Public Citizen highlighted key flaws in ESETT’s design, including the following:

  • Under usual care for status epilepticus, which was well-documented by the ESETT researchers before the start of the trial, selection of seizure-drug therapy for status epilepticus that has not resolved with a benzodiazepine is based on patient-specific factors, including a patient’s long-term seizure-drug use and compliance, age, underlying medical conditions and known responsiveness to a given seizure drug during any prior episodes of status epilepticus. But in ESETT, subjects were randomized to receive any one of three seizure drugs regardless of these individualized usual-care practice considerations.
  • Because of dosing limits imposed by the trial’s design, some of the one-third of enrolled subjects who weighed more than 165 pounds likely received inadequate doses of the assigned seizure drug.
  • The trial was blinded, meaning doctors caring for the subjects did not know which of the three drugs was given to each subject. The trial protocol strongly discouraged doctors from finding out which drug was used until 60 minutes after treatment with the assigned drug was started. Sixty minutes was an exceptionally long time to discourage unblinding in a patient with persistent status epilepticus.

Each of these flaws potentially contributed to a dangerous delay in resolution of status epilepticus in some subjects.

Public Citizen also expressed concern that selection of subjects enrolled in ESETT was not equitable, as required by federal regulations and the basic ethical principle of justice.
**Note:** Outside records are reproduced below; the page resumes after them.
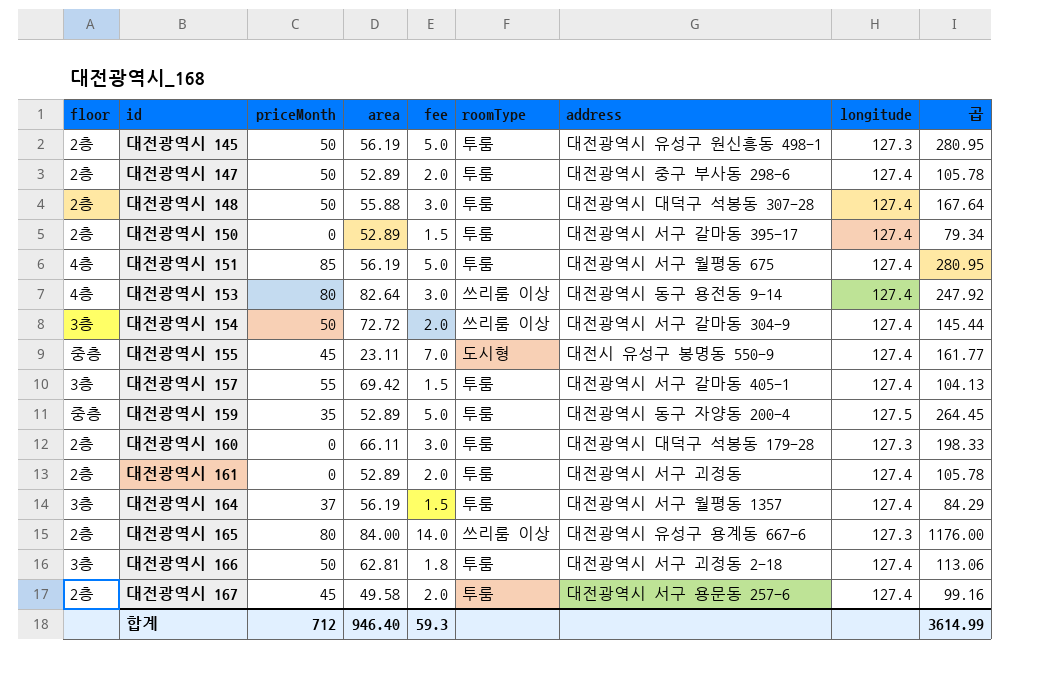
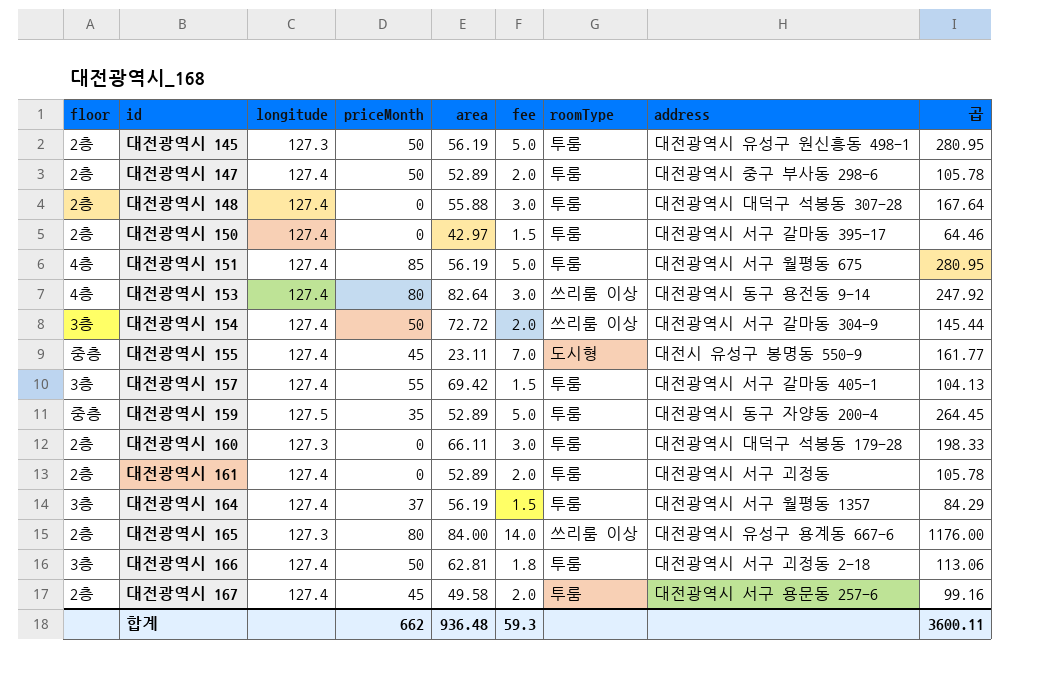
column longitude | position: 8 -> 3
대전광역시 148 | priceMonth: 50 -> 0
대전광역시 150 | area: 52.89 -> 42.97
대전광역시 150 | 곱: 79.34 -> 64.46
합계 | priceMonth: 712 -> 662
합계 | area: 946.40 -> 936.48
합계 | 곱: 3614.99 -> 3600.11

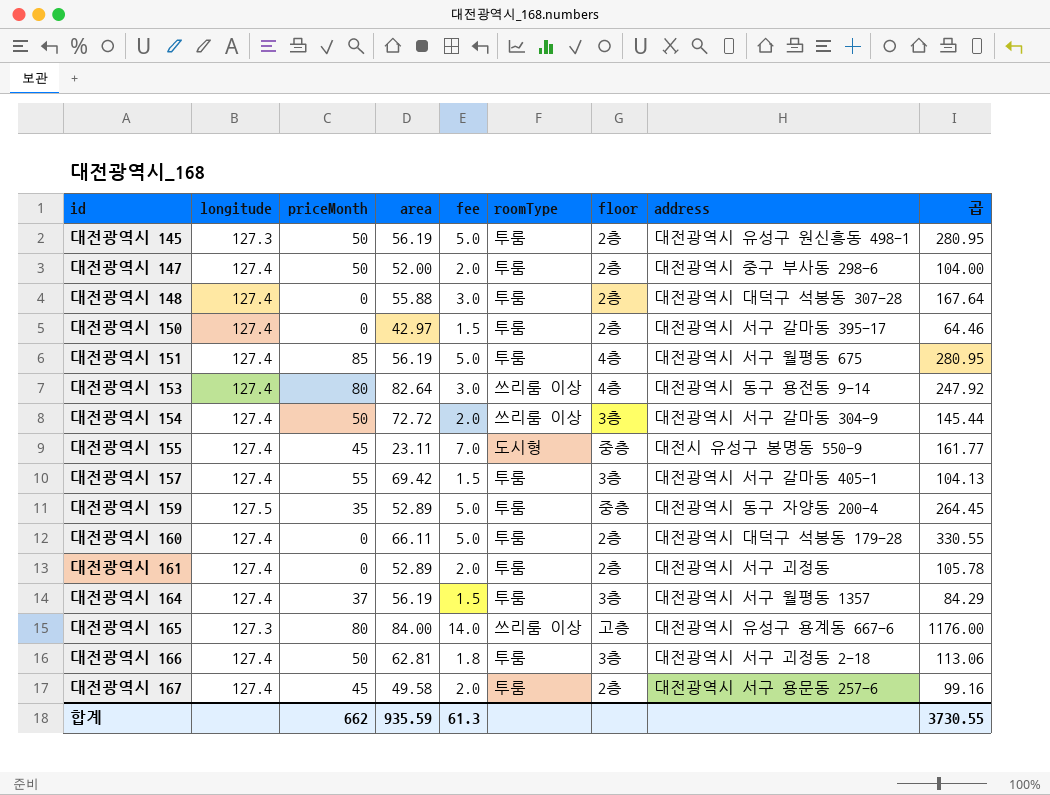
column floor | position: 1 -> 7
대전광역시 147 | area: 52.89 -> 52.00
대전광역시 147 | 곱: 105.78 -> 104.00
대전광역시 160 | longitude: 127.3 -> 127.4
대전광역시 160 | fee: 3.0 -> 5.0
대전광역시 160 | 곱: 198.33 -> 330.55
대전광역시 165 | floor: 2층 -> 고층
합계 | area: 936.48 -> 935.59
합계 | fee: 59.3 -> 61.3
합계 | 곱: 3600.11 -> 3730.55

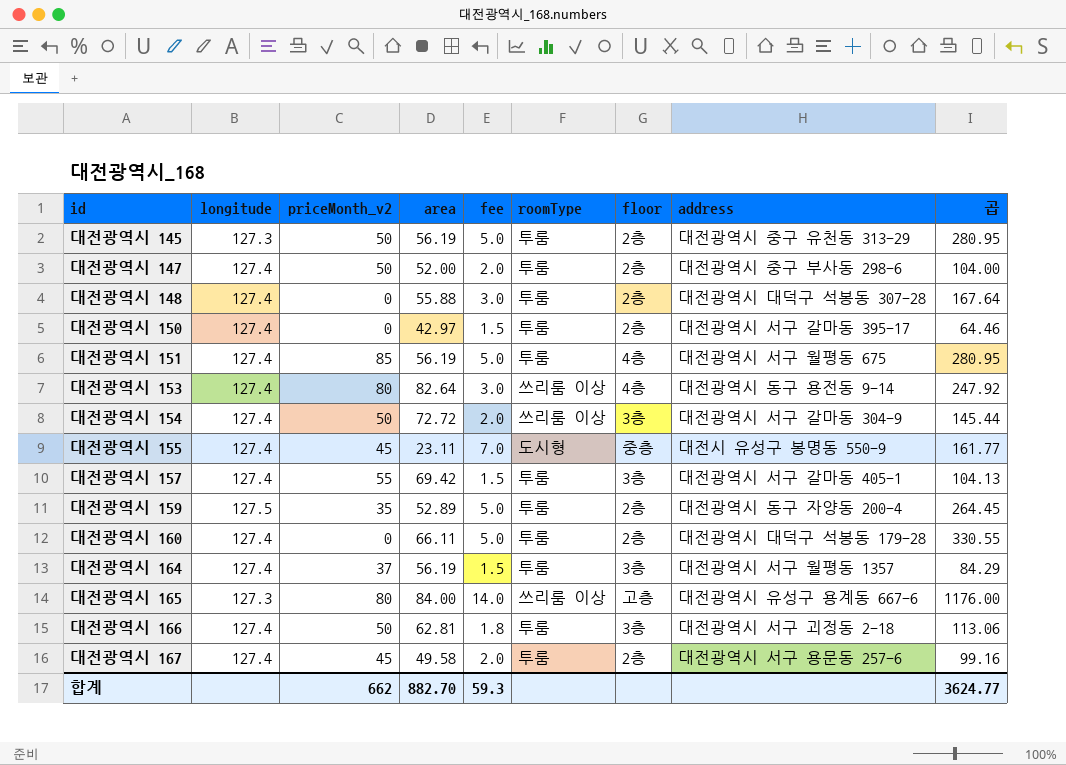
column name: priceMonth -> priceMonth_v2
row 대전광역시 161: 127.4 | 0 | 52.89 | 2.0 | 투룸 | 2층 | 대전광역시 서구 괴정동 | 105.78 -> none
대전광역시 145 | address: 대전광역시 유성구 원신흥동 498-1 -> 대전광역시 중구 유천동 313-29
대전광역시 159 | floor: 중층 -> 2층
합계 | area: 935.59 -> 882.70
합계 | fee: 61.3 -> 59.3
합계 | 곱: 3730.55 -> 3624.77

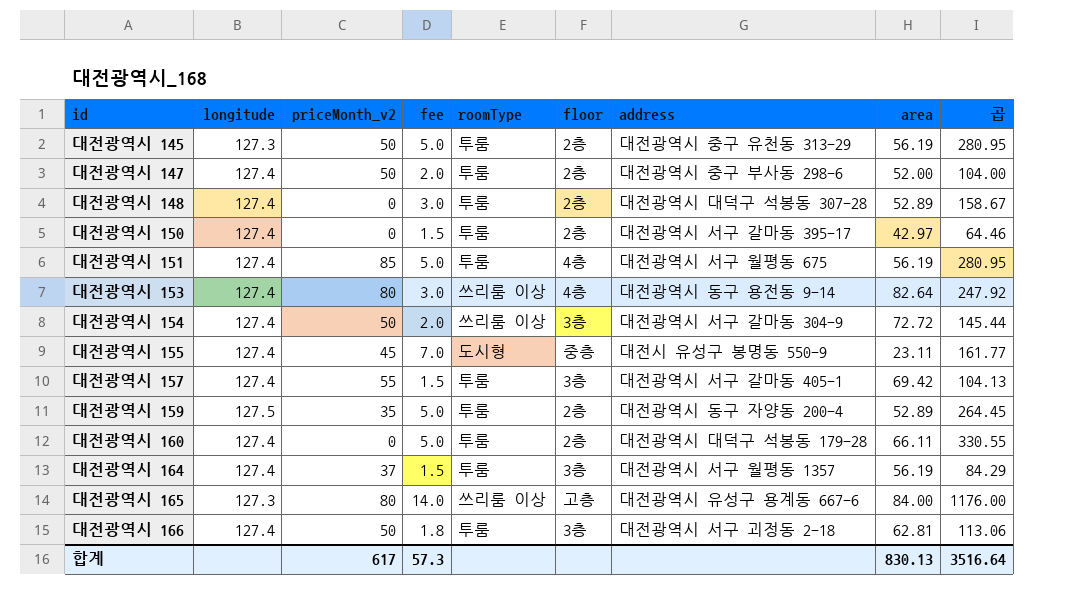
column area | position: 4 -> 8
row 대전광역시 167: 127.4 | 45 | 49.58 | 2.0 | 투룸 | 2층 | 대전광역시 서구 용문동 257-6 | 99.16 -> none
대전광역시 148 | area: 55.88 -> 52.89
대전광역시 148 | 곱: 167.64 -> 158.67
합계 | priceMonth_v2: 662 -> 617
합계 | fee: 59.3 -> 57.3
합계 | area: 882.70 -> 830.13
합계 | 곱: 3624.77 -> 3516.64

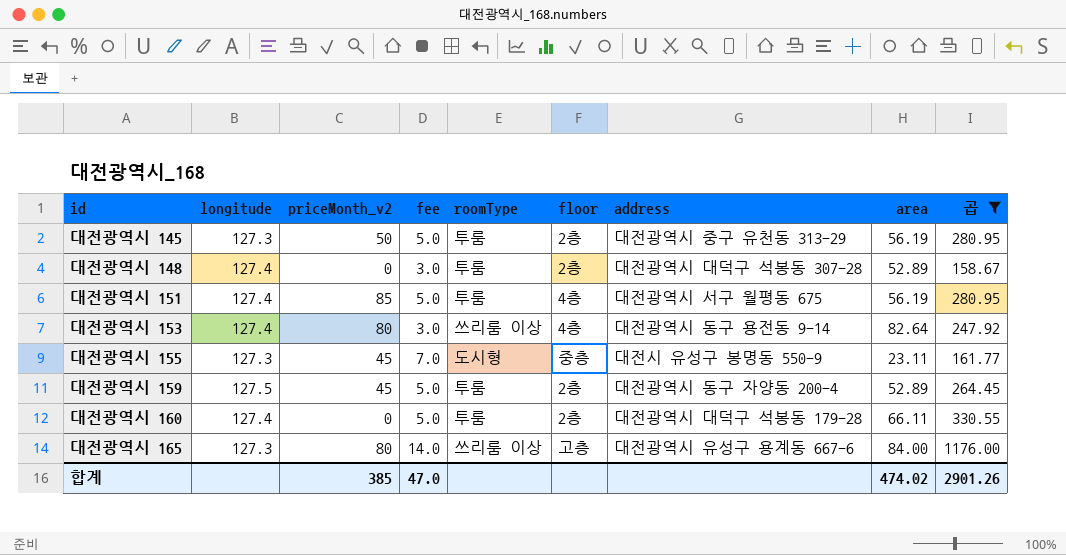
filter: none -> 곱 >= 158.67
대전광역시 155 | longitude: 127.4 -> 127.3
대전광역시 159 | priceMonth_v2: 35 -> 45
합계 | priceMonth_v2: 617 -> 385
합계 | fee: 57.3 -> 47.0
합계 | area: 830.13 -> 474.02
합계 | 곱: 3516.64 -> 2901.26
Specifically, ESETT enrolled a disproportionately high number of Black subjects — 42% of all subjects — compared with the proportion of patients hospitalized in the U.S. for status epilepticus who are Black — about 27%.

The fact that ESETT successfully passed through multiple levels of review and was approved by officials at the NIH and by institutional review boards at participating institutions is yet another troubling example of the dysfunction — at multiple levels — of the U.S. system for protecting human subjects enrolled in complex clinical trials.

In the letter to the OHRP and FDA, and in a separate letter to NIH Director Francis Collins, Public Citizen noted that the failure to incorporate usual-care clinical practices into the design of randomized clinical trials in critically ill patients has been a recurring problem with large multicenter clinical trials funded by the NIH over at least the past two decades. ESETT was just the latest example of these problems.

Public Citizen urged the OHRP and NIH to promptly conduct an audit of all ongoing or soon-to-be-initiated NIH-funded clinical trials involving critically ill subjects and assess whether usual-care clinical practices were rigorously characterized and appropriately incorporated into the design of these trials. For trials for which this was not done, subject enrollment should be immediately suspended or delayed.

Both the OHRP and FDA have acknowledged receipt of Public Citizen’s complaint letter but have not confirmed whether formal investigations have begun.